RDC/Afrique: Albert Yuma attendu à Indaba, la grande conférence minière d’Afrique du Sud

RDC/Afrique: Albert Yuma attendu à Indaba, la grande conférence minière d’Afrique du Sud

Par Marie-France Cros.

Le grand rendez-vous des investisseurs miniers en Afrique, Indaba, s’est ouvert lundi au Cap (Afrique du Sud) et doit durer jusqu’à jeudi. Le patron des patrons de la République démocratique du Congo, Albert Yuma, qui dirige aussi la société minière publique Gécamines, y est particulièrement attendu en raison de bouleversements dans le code minier et d’accusations de malversations.
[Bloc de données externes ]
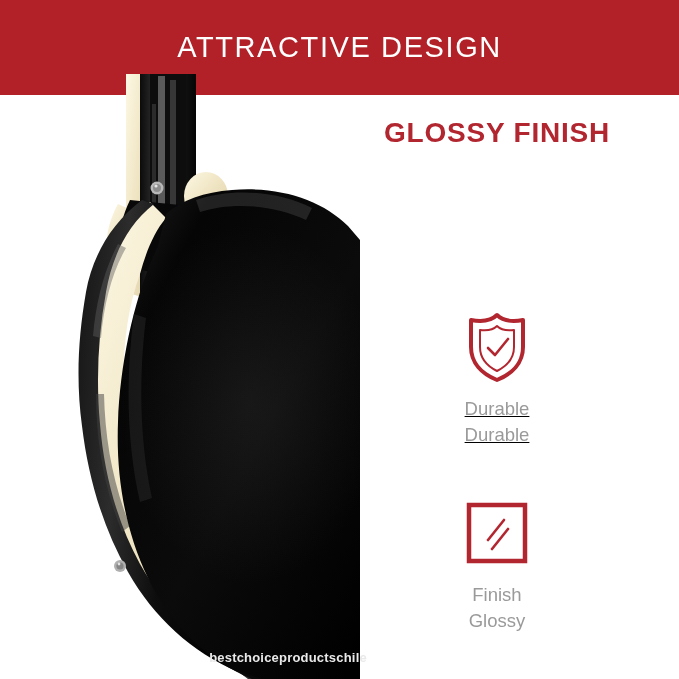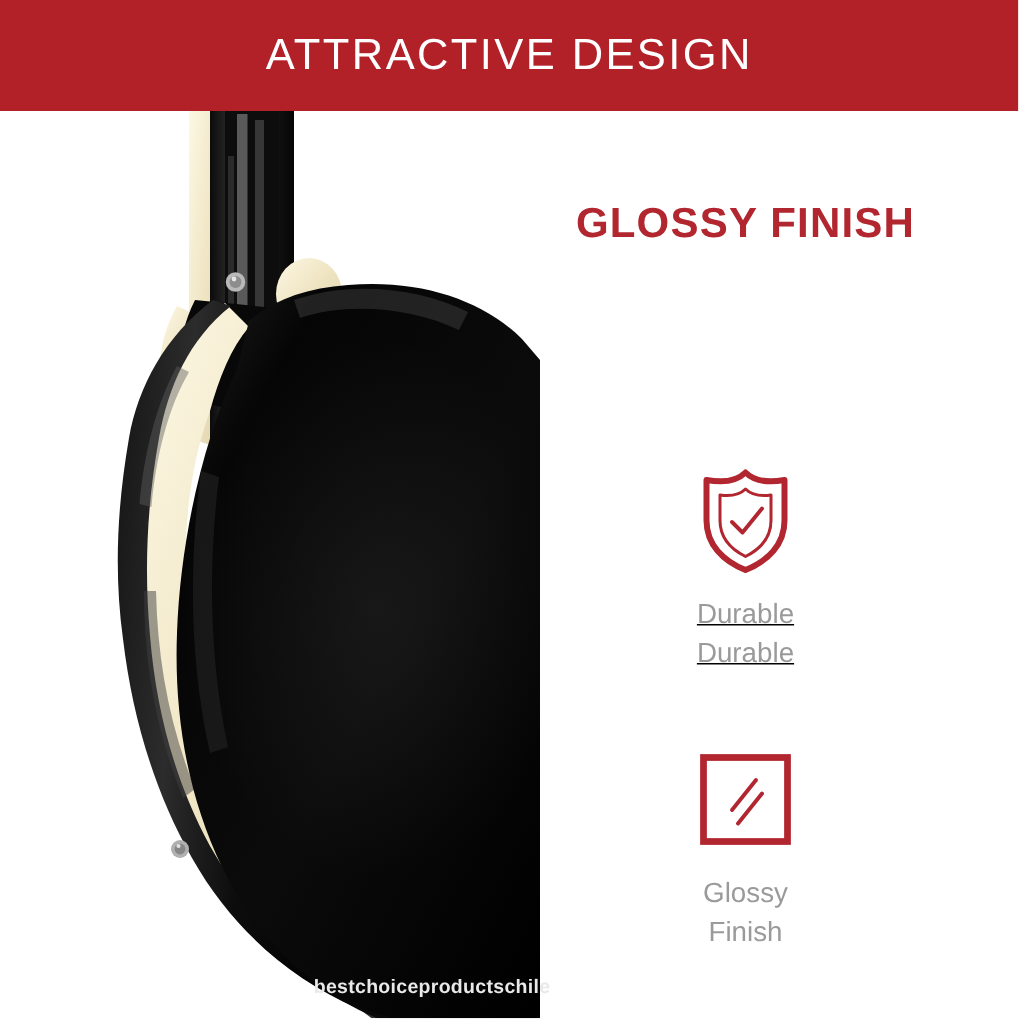"ATTRACTIVE DESIGN" .banner { height: 74px -> 95px }
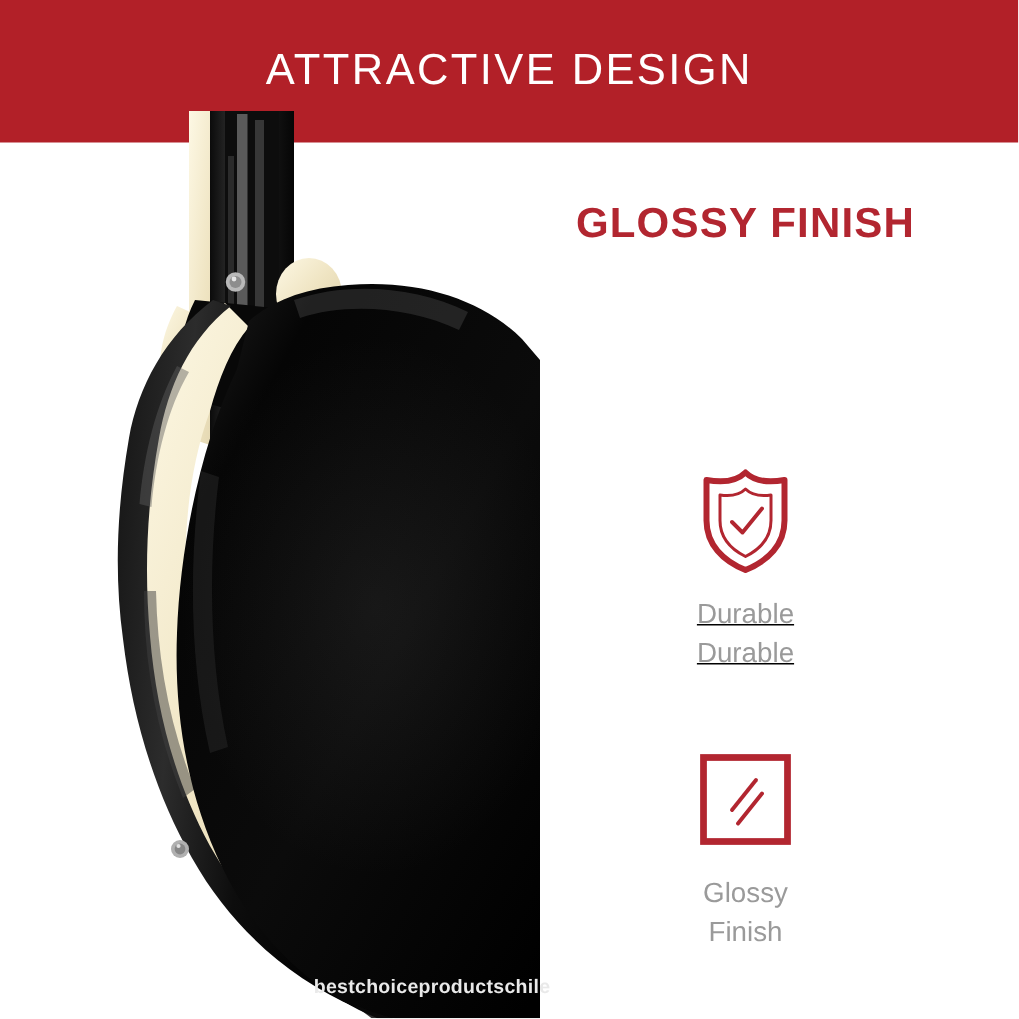"GLOSSY FINISH" .headline { margin-top: 16px -> none }
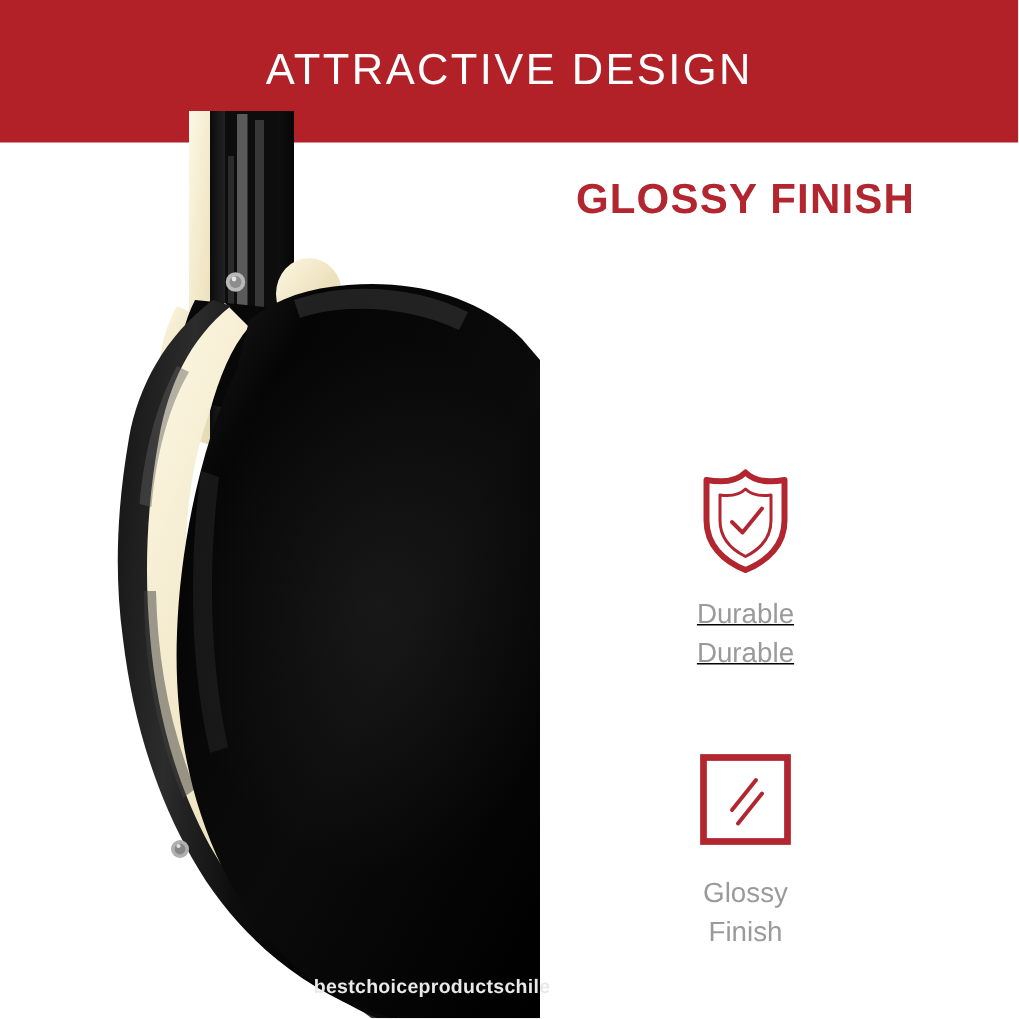"Glossy" div { order: before "Finish" -> after "Finish" }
La 24ème conférence internationale « Investing in African Mining – Indaba », s’est ouverte lundi au Cap. Quelque 40 pays et 2000 sociétés devraient y assister – dans une ambiance plutôt positivie puisque les cours de plusieurs métaux sont à la hausse depuis quelques mois, notamment le cuivre et le cobalt, même si la Banque mondiale prévoit un ralentissement des hausses de prix.

Pas d’électricité, pas de production

La RDC devrait logiquement profiter de cette hausse puisqu’elle est le premier producteur de cuivre d’Afrique et le principal détenteur de cobalt au monde, loin devant la Chine, classé numéro deux. Mais on sait que le manque d’électricité entrave sérieusement la production au Congo.

Très attendu à Indaba: Albert Yuma, le patron de la Fédération des entreprises congolaises mais aussi celui de la Gécamines, la société publique minière. Une double casquette qui ne va pas sans créer des problèmes puisque nombre de miniers l’accusent de défendre les intérêts de Kinshasa plutôt que ceux des entreprises privées.

Où sont les 750 millions de dollars?

La Gécamines avait été mise en cause en novembre dernier par le Centre Carter. Selon celui-ci la société publique a utilisé sa position pour générer 1,1 milliard de dollars de contrats portant sur le cuivre et sur le cobalt entre 2011 et 2014; or, « près des deux tiers de ces revenus – ou 750 millions de dollars – ne peuvent être tracés jusqu’à ses comptes en banque de manière fiable ».

Une accusation rejetée par le directeur général ad interim de la Gécamines, Jacques Kamenga Tshimuanga, qui, dans sa réponse au Centre Carter, avait indiqué que « les participations minoritaires de la Gécamines ne produisent pas de dividendes depuis près de 15 ans » malgré des chiffres d’affaires, dans les partenariats, « de plusieurs milliards de dollars américains ». Il avait donc annoncé une révision des principaux partenariats « dans le respect des accords en cause ». 

 

Toutefois, lors d’une communication interne quelques jours plus tôt,  le patron de l’entreprise publique, Albert Yuma, avait annoncé une révision des partenariats avec fixation des termes par la Gécamines, sans négociation.

La curiosité est donc grande, à Indaba, de connaître la position de M, Yuma, un proche du président hors mandat Joseph Kabila.

Clause-surprise dans le code minier

Autre sujet de préoccupation des investisseurs au sujet de la RDC: la modification du code minier. Celle-ci a été votée, dans des termes un peu différents par les députés, en décembre, et les sénateurs, en janvier. Une commission parlementaire mixte devait « harmoniser » les deux textes et cela a été fait la semaine dernière; on n’attend plus que la promulgation du nouveau code minier par le président Kabila.

Mais l’harmonisation pose problème. Elle a en effet grossi le pourcentage de la redevance minière pour les minéraux qui seront désignés comme « stratégiques » par le gouvernement de Kinshasa, jusqu’à 10% – sur l’insistance d’Albert Yuma, selon les bruits qui courent dans les milieux miniers, et après le vote par les deux chambres d’un pourcentage plus faible.

Et, surtout, elle a ajouté au texte final une mesure que n’ont votée ni les députés, ni les sénateurs: la suppression de la « clause de stabilité » prévoyant 10 ans de protection des entreprises contre toute révision des taxes et impôts miniers. Cet ajout n’est pas prévu par l’article 135 de la Constitution, qui règle les attributions de cette commission mixte d’harmonisation.

Si Kinshasa reproche à ses partenaires miniers d’éviter l’impôt sur les bénéfices, ces derniers lui reprochent l’insécurité juridique que les autorités congolaises entretiennent en modifiant régulièrement les règles du jeu.

Lundi, dans une déclaration à Reuters, la minière anglo-sud-africaine Rangold a indiqué que les miniers cherchaient à obtenir une renégociation du texte de la commission parlementaire mixte; à défaut, l’entreprise recourrait à l’arbitrage international.